Great question. Another good one is why I am writing this blog? Well its a final for one of my classes so I don't really have a choice, do I Blake?
So what is Transcendentalism? Well I'm glad that you asked. Transcendentalism is going beyond our everyday understanding of the world and questioning how we see things and understand them in order to better understand ourselves and the world around us. It started right after the era of Romanticism and embodied some traits from that era. It really looped back to the age of enlightenment as it challenged the way people thought. The transcendentalist movement was originally inspired from a bunch of European philosophers like Plato, Locke, and Kant. Hehe Kant... I Kant handle his name... Back on track time. Transcendentalism was also influenced by eastern religions, Buddhism and Hinduism, and philosophers like Confucius, Vishnu Purina, and Bhagavad-Gita. The biggest contributors to transcendentalism were Ralph Waldo Emerson and Henry David Thoreau. Emerson (I just love that we always call these people by their last names) wrote some influential works like "Nature" and "Self-Reliance" while Thoreau was influenced by Emerson and then trucked into the wilderness to live a transcendental lifestyle and wrote "Walden".
By now I'm sure your wondering what this stuff is actually about. Well mostly its about how you can't be truly yourself while you are being influenced and corrupted by the society that surrounds you, that man was fine until he encountered society and that is when he lost his way, but if we return to our roots in nature then we will be able to find ourselves once more in the rugged wilderness from which we once came. Now I know that's a lot but that is seriously the most dumbed down I could make it. They tend to speak in metaphors and its all very confusing if you dive into to much at once.
While writing these very long very confusing essays the transcendentalists used a few major ideals as the building blocks for their writing, which are optimism, self-reliance, individualism, and intuition.

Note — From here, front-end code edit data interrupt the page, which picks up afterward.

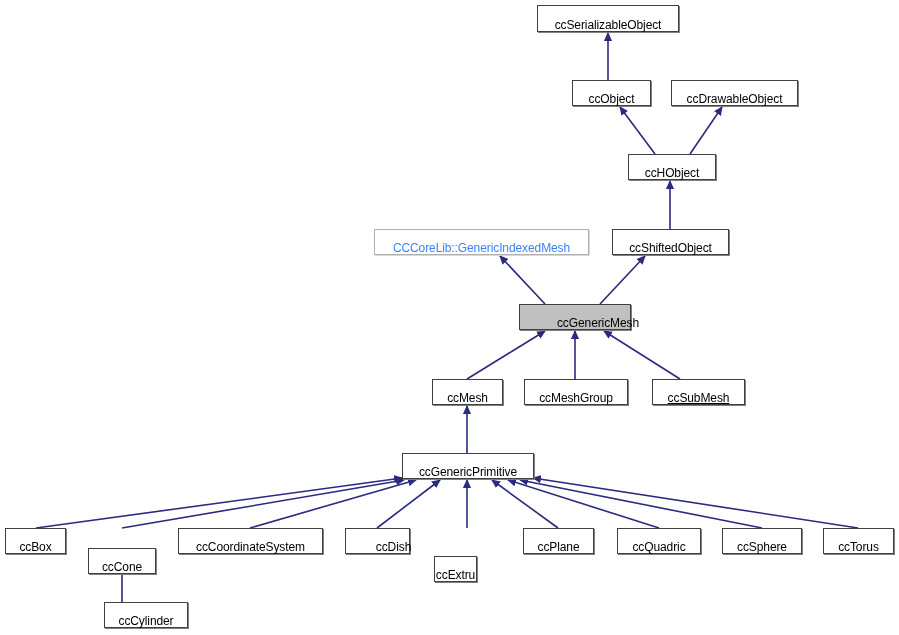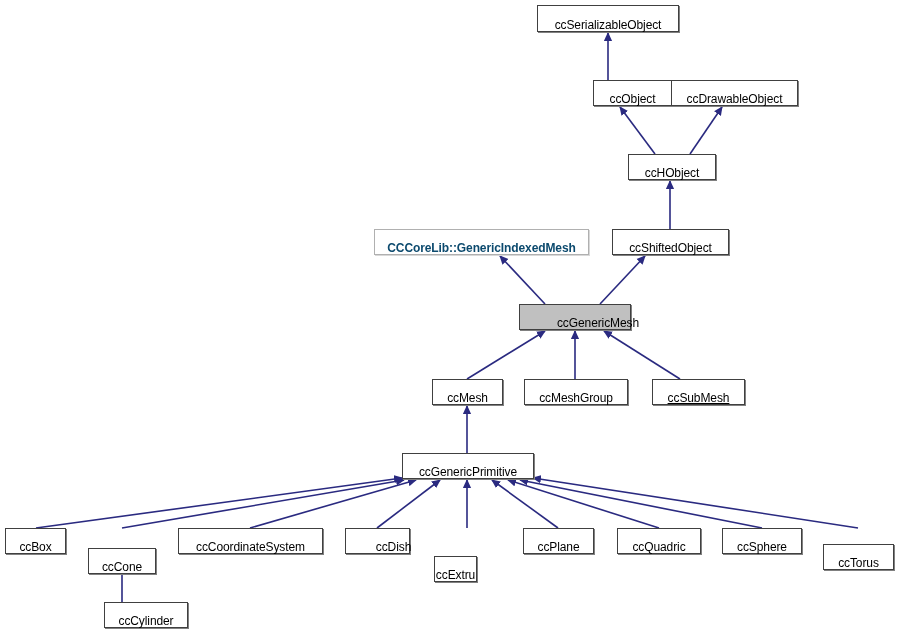"ccObject" div.node { left: 593px -> 572px }
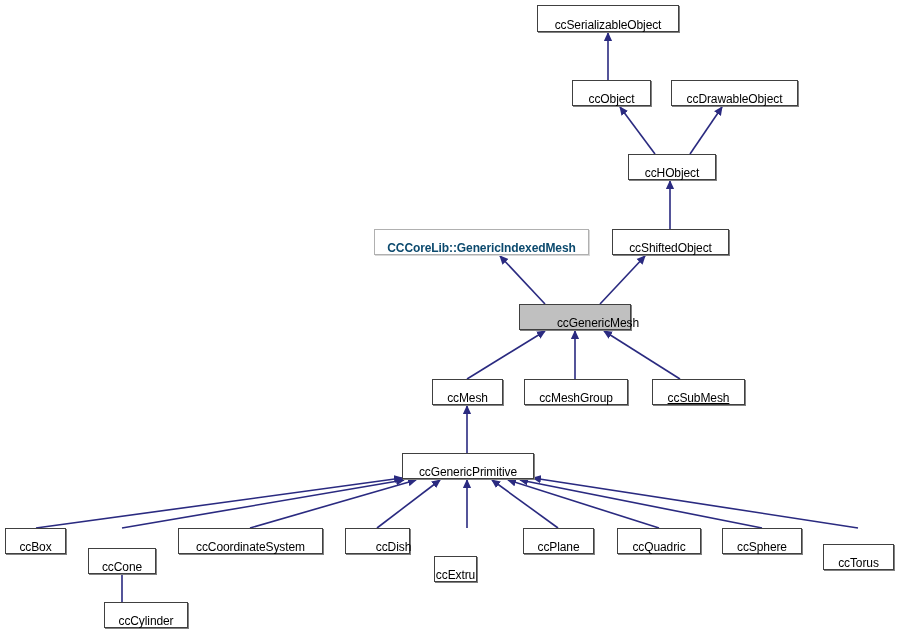"CCCoreLib::GenericIndexedMesh" .node.external { color: #0c4a6e -> #3b82f6; font-weight: bold -> none }
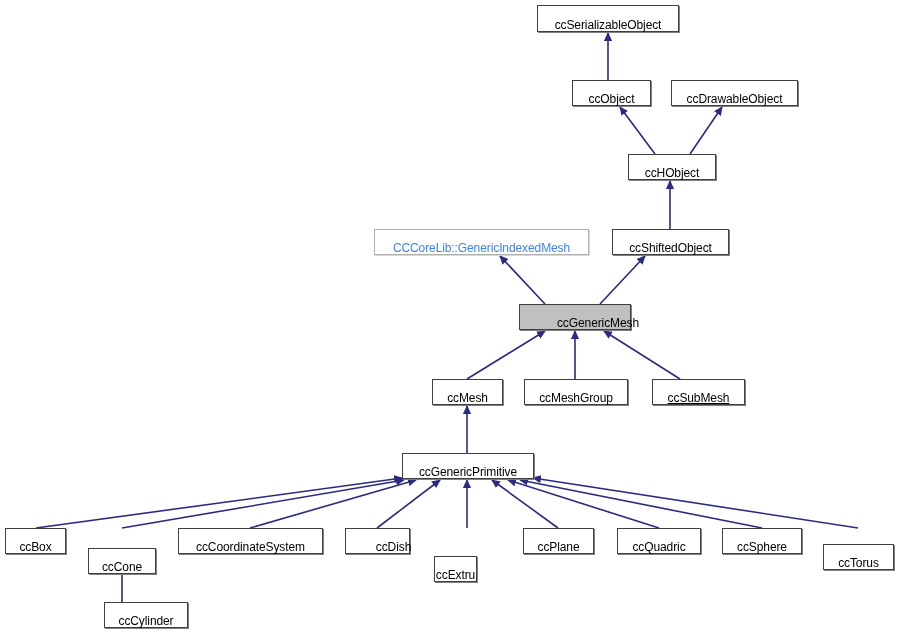"ccTorus" div.node { top: 544px -> 528px }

These things will be discussed in another post so I'm just going to mention them and move on.
Now since my teacher said I needed to use a transcendental quote to describe transcendentalism here is one by Emerson.
“To be yourself in a world that is constantly trying to make you something else is the greatest accomplishment.”
― Ralph Waldo Emerson
This is a perfect example of transcendentalism because the transcendentalists believed in individualism and that the ever consuming woes of society always try to change us and therefore we must return to nature where we can be ourselves, as I said before.
“What lies behind us and what lies before us are tiny matters compared to what lies within us.”
― Ralph Waldo Emerson
This one tells us that the power that we have within ourselves is far greater than anything that has or will happen. This is transcendental because it reminds of the power that we posses. We all have the power to change history and the world if we only try.
Now I know a lot of you are reading this and thinking "Well if that were really true why have I not?" And to that I say... society man. The transcendentalists were right we conform to what it wants and then we find ourselves going through the motions with some life that won't make it into history books or the news because we did what we were suppose to and we did not dare go against the flow for fear that we would stand out and drown. But we only thought that because that is what society said we would do, so I challenge you, whoever ends up reading this, to dare, to try, to go against the flow, to find yourselves, and to do something amazing because “To be yourself in a world that is constantly trying to make you something else is the greatest accomplishment.”
P.S.
Is it just me or does it seem like whenever I say transcendentalism there should be a booing DUH DUH DUN and the font should get bigger and explode?